:: ACTIVITY ::
The response must contain every line from the records below that has "cursor".

:: RECORDED INFORMATION ::

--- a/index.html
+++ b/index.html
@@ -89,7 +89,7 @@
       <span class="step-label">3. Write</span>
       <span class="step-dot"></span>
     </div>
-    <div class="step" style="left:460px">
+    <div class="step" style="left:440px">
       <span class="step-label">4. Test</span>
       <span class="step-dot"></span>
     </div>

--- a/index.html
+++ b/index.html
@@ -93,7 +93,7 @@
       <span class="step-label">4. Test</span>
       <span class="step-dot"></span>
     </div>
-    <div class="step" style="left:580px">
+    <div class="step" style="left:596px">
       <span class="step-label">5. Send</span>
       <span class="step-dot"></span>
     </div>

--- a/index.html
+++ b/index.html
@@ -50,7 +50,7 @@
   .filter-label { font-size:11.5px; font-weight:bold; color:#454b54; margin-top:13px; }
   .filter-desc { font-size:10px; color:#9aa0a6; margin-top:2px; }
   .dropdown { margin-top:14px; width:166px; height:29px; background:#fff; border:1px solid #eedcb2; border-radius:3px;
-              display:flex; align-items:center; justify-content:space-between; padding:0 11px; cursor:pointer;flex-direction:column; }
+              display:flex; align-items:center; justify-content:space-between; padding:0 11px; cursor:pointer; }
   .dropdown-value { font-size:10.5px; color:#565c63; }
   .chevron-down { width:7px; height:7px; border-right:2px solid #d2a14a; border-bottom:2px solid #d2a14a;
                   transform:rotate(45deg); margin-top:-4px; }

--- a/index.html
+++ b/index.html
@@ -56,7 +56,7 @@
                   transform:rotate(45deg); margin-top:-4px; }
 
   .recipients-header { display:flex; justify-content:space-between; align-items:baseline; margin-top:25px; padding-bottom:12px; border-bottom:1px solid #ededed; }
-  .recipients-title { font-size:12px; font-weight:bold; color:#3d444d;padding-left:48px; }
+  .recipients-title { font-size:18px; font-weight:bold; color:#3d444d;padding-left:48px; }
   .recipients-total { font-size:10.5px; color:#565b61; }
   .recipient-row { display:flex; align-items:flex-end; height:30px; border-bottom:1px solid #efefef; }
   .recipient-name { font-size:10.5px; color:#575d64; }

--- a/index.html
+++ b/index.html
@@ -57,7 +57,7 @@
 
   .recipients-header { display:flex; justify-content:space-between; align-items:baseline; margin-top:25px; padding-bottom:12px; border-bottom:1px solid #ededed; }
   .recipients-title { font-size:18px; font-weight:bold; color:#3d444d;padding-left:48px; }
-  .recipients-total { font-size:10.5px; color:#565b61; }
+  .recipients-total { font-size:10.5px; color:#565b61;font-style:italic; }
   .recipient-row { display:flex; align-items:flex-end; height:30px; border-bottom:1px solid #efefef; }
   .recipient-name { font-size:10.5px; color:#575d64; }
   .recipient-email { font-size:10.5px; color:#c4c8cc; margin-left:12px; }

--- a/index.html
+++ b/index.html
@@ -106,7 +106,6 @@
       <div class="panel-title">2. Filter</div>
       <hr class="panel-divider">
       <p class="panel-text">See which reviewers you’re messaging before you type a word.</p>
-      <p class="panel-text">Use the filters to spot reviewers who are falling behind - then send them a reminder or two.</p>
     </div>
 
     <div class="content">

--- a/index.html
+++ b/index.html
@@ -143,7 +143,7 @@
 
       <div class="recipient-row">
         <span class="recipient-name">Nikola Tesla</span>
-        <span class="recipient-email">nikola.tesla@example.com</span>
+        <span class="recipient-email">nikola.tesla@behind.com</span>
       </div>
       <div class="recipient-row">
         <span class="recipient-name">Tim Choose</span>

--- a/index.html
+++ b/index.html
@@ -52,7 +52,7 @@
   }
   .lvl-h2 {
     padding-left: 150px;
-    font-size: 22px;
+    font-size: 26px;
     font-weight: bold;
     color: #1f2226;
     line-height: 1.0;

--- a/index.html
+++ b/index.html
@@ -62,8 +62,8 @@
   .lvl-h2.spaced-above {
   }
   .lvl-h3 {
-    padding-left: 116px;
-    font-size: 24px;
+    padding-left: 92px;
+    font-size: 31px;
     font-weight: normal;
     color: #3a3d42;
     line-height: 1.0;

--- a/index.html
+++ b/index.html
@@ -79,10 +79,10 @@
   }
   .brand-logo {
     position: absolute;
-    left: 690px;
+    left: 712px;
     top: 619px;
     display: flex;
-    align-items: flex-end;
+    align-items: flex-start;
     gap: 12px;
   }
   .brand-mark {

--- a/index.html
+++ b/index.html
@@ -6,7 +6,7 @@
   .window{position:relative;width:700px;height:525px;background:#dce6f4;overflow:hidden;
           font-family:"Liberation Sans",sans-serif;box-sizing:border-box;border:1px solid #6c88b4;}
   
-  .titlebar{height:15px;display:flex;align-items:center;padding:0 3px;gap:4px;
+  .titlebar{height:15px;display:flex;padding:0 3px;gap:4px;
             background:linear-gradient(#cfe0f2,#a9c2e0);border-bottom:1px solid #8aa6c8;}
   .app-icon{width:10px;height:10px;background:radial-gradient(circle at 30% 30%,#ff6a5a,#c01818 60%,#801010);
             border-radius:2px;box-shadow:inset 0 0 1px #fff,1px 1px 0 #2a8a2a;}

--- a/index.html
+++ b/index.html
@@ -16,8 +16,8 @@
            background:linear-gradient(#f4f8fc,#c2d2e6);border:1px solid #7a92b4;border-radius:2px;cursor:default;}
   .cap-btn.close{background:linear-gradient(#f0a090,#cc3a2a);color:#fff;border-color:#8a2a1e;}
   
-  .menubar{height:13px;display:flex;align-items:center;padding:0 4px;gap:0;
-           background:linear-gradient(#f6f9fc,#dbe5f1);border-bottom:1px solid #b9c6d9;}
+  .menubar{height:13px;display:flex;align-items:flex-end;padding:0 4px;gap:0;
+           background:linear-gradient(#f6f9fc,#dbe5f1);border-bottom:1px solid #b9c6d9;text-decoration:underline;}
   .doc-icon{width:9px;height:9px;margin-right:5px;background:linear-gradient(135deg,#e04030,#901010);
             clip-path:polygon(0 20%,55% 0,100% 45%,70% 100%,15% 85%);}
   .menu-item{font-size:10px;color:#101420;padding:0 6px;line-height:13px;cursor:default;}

:: RESPONSE ::
-              display:flex; align-items:center; justify-content:space-between; padding:0 11px; cursor:pointer;flex-direction:column; }
+              display:flex; align-items:center; justify-content:space-between; padding:0 11px; cursor:pointer; }
            background:linear-gradient(#f4f8fc,#c2d2e6);border:1px solid #7a92b4;border-radius:2px;cursor:default;}
   .menu-item{font-size:10px;color:#101420;padding:0 6px;line-height:13px;cursor:default;}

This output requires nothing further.